I am trying to read the first few bytes from a binary file and match it to various magic headers. However, if I was searching for Microsoft Office (docx etc) documents, both the headers for zip and Microsoft Office will match since newer Microsoft Office documents are considered zip files as well. How do I get only the more precise match instead of both?

use memmem::*;
....
fn search_headers(file_bytes: &[u8])
{
	let vec_mac = hex!("CFFAEDFE").to_vec();
	let vec_mz = hex!("4D5A").to_vec();
	let vec_zip = hex!("504B0304").to_vec();
	let vec_ms = hex!("504B030414000600").to_vec();

	let vec_array = [vec_mac,
					 vec_mz,
					 vec_zip,
					 vec_ms
					];

	for file_array in vec_array.iter()
	{
		let fileheader = memmem::TwoWaySearcher::new(&file_array);
		let search_output = fileheader.search_in(&file_bytes[..20]);

		match search_output
		{
			Some(retval) =>
			{
				println!("\tFound matching file type");
				println!("\tmatching array {:02X?}", file_array);
				println!();
			}
			None =>
			{
				println!();
				continue;
			}
		}
	}
}

You could check for the longest prefix first

Hi @jethrogb

I switched the order and put the longer prefix first but since I am iterating through the entire array, both will still match, unless I terminate the iteration the moment I found one match. However, that will require that I manually check that for similar prefixes (such as in my example), I have to put them in "descending order", starting from the longest prefix down to the shortest one. In that case, the longest prefix will be checked first and when there is a match, the iteration will stop.

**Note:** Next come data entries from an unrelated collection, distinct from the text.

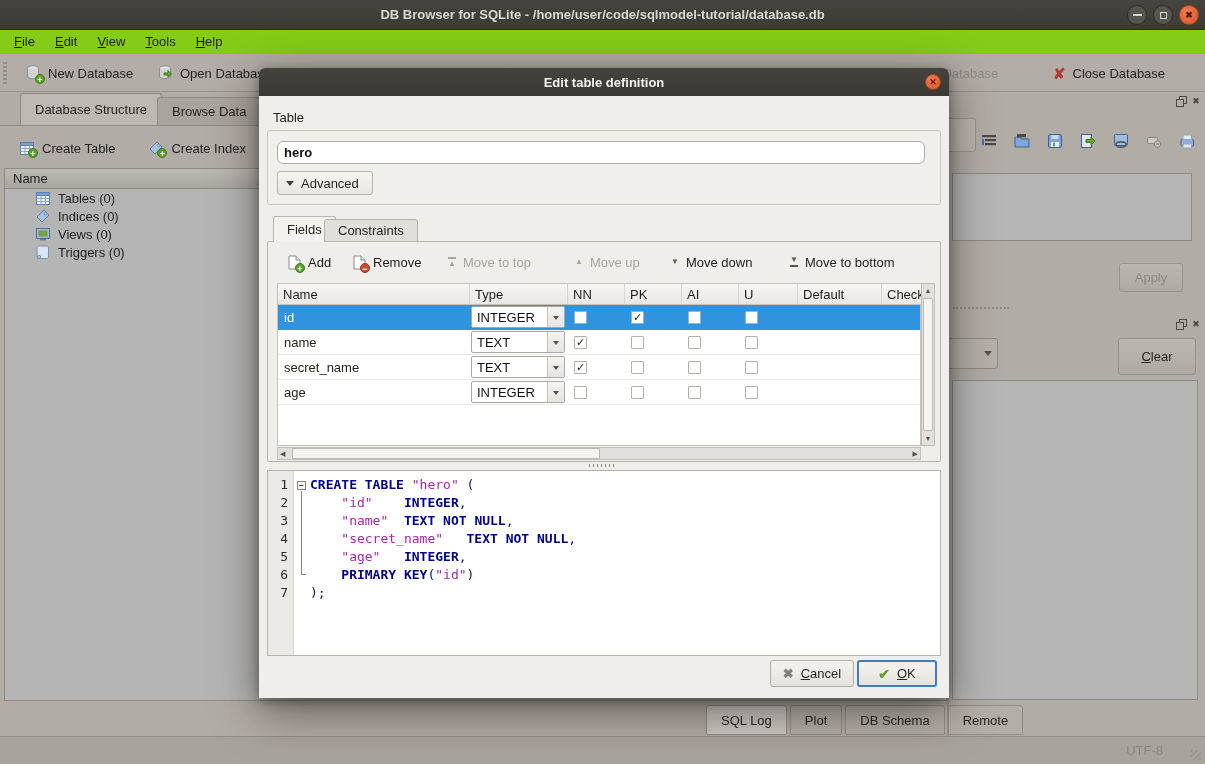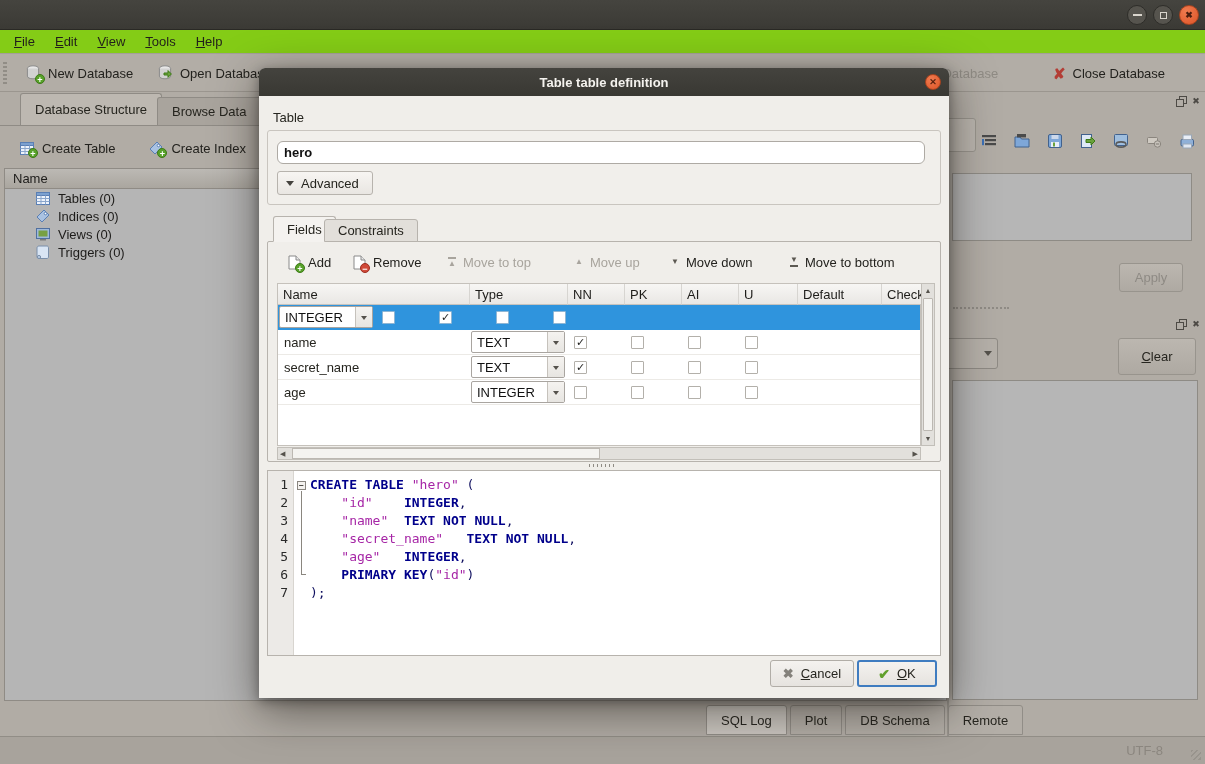"DB Browser for SQLite -" span.title { html: none -> <span>DB Browser for SQLite - /home/user/code/sqlmodel-tutorial/database.db</span> }
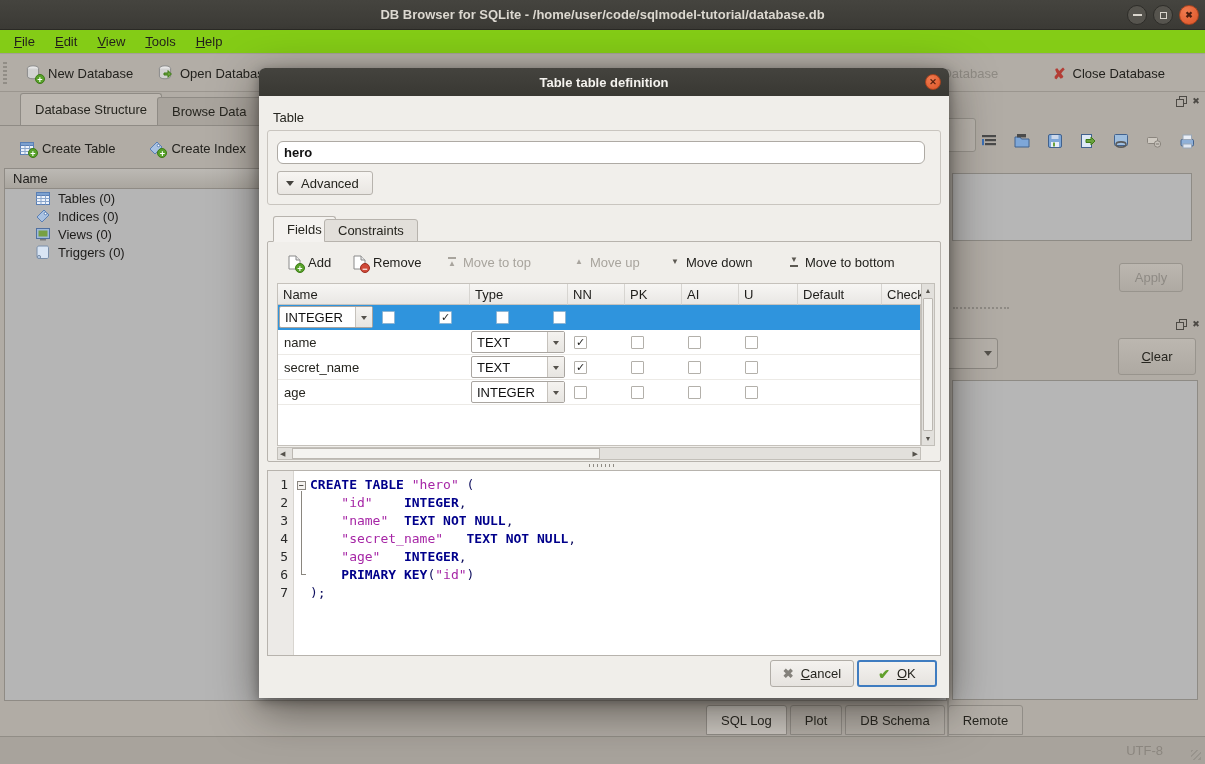"Table table definition" span.t { text: Table -> Edit }
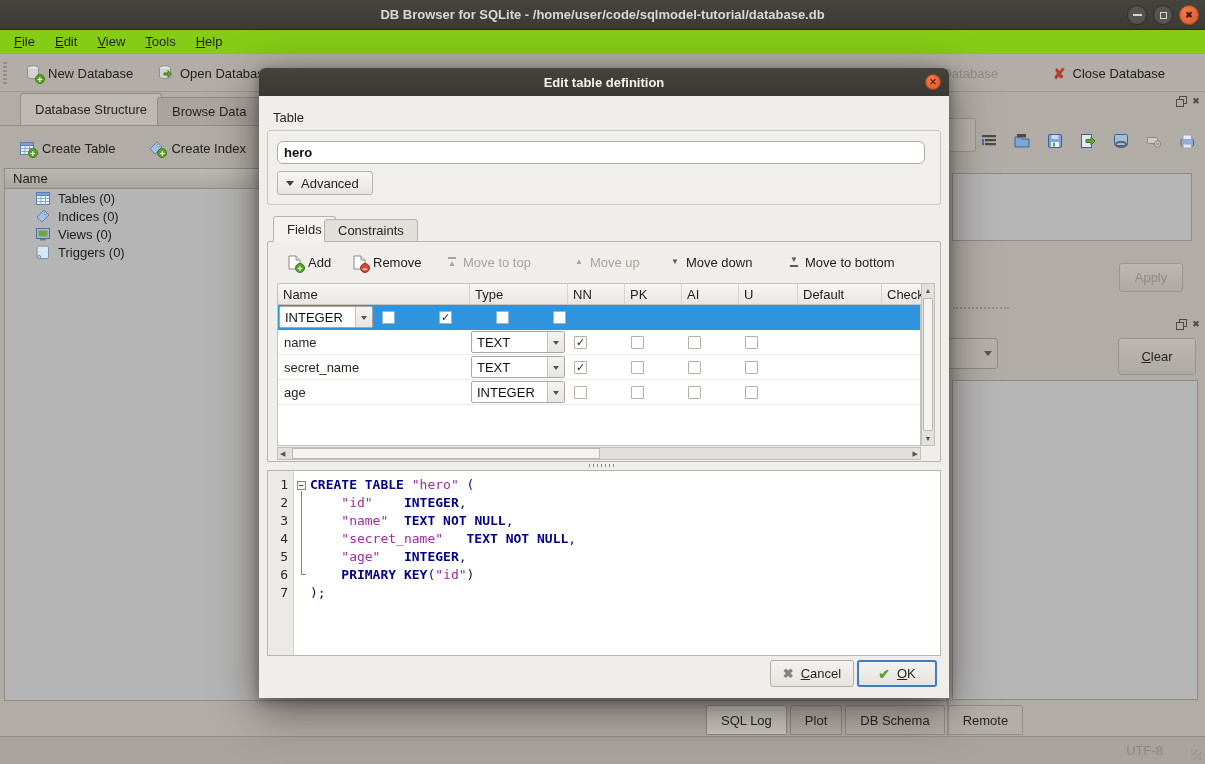"id" div.cell { html: none -> <div>id</div> }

Would there be a way to check for precise matches programmatically?

You could sort your Vec of headers by descending length programmatically.
Playground.

Hi @quinedot

Thanks, I will take a look at that.

You can also use tuples to implement more advanced sorting. For example "sort by string length descending, then lexical order".

use std::cmp::Reverse;

fn main() {
    let mut headers = vec!["foo", "bar", "foobar", "fob", "foz", "fozz"];
    headers.sort_unstable_by_key(|h| (Reverse(h.len()), &h[..]));
    println!("length then string: {:#?}", headers);

    headers.sort_unstable_by_key(|h| (Reverse(&h[..]), h.len()));
    println!("string then length: {:#?}", headers);
}

Outputs the following:

length then string: [
    "foobar",
    "fozz",
    "bar",
    "fob",
    "foo",
    "foz",
]
string then length: [
    "fozz",
    "foz",
    "foobar",
    "foo",
    "fob",
    "bar",
]

(playground)

Sounds like you could also do this with aho-corasick using its leftmost-longest match semantics.

1 Like